Second, don’t do anything you don’t want to do. Honestly, if you’re with somebody who makes you feel weird, or does (or doesn’t do) things that you do or don’t want to do: don’t be friends with them. The group that you think will stick together all of high school is most likely going to be completely disbanded after freshman year, or at least different than you thought it would be.

 

Third, don’t try to stick it to the upperclassmen. If an upperclassmen is genuinely hurting you, then it’s time to try to stand up. But if an upperclassmen moves your lunch over so they can sit there, don’t move it back. Don’t try to yell and scream on campus, don’t show up at upperclassmen parties that you are not invited to. The upperclassmen are not going to push you into lockers and take your lunch money, but they also will most likely be a little hard on the freshmen.

 

Upper school is significantly harder than middle school for most people. It’s not unbearable, but definitely a change. It’s the time that grades start to matter and college starts to become real, so keeping organized is necessary. Part of what colleges look for is extra curricular activities, so it’s also a good time to pick up a few that you enjoy.
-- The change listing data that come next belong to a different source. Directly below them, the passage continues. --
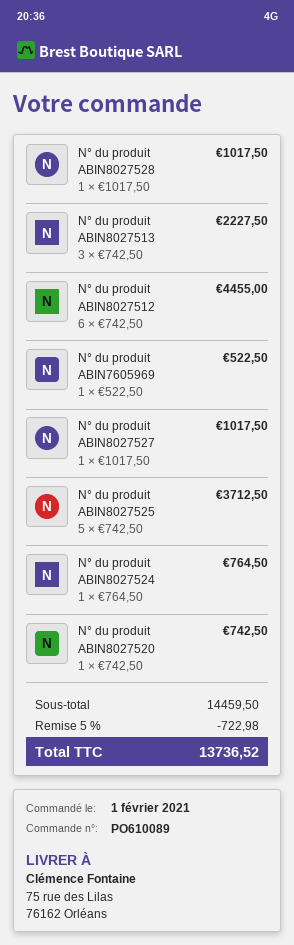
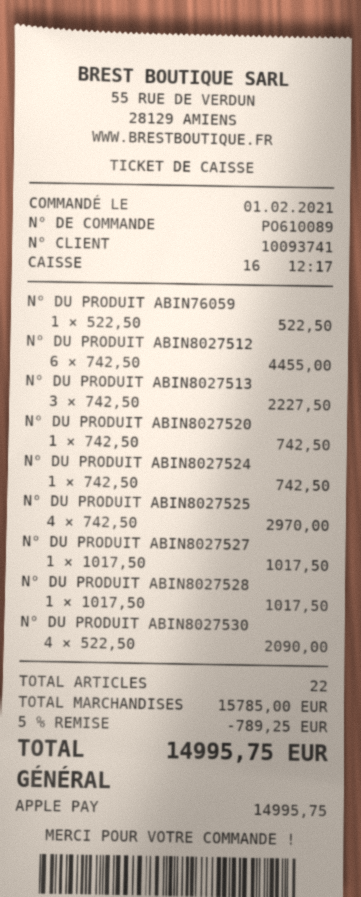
N° du produit ABIN8027525: 5 x 742.50 = 3712.50 -> 4 x 742.50 = 2970.00
N° du produit ABIN8027524: 1 x 764.50 = 764.50 -> 1 x 742.50 = 742.50
N° DU PRODUIT ABIN8027530: none -> 4 x 522.50 = 2090.00
subtotal: 14459.50 -> 15785.00
discount: 5% = 722.98 -> 5% = 789.25
total: 13736.52 -> 14995.75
You don’t have to walk in and join everything all at once, Max Fisher, but it’s always good to try something different.

 

High school will not be the highlight of your life. It will not be your golden, most wonderful time where you are always happy and excited. Sometimes, it won’t be great and sometimes you won’t like your teachers or your friends. But, it’s worth it. High school is a transition point in your life, and just like anything- it’s all in what you make it.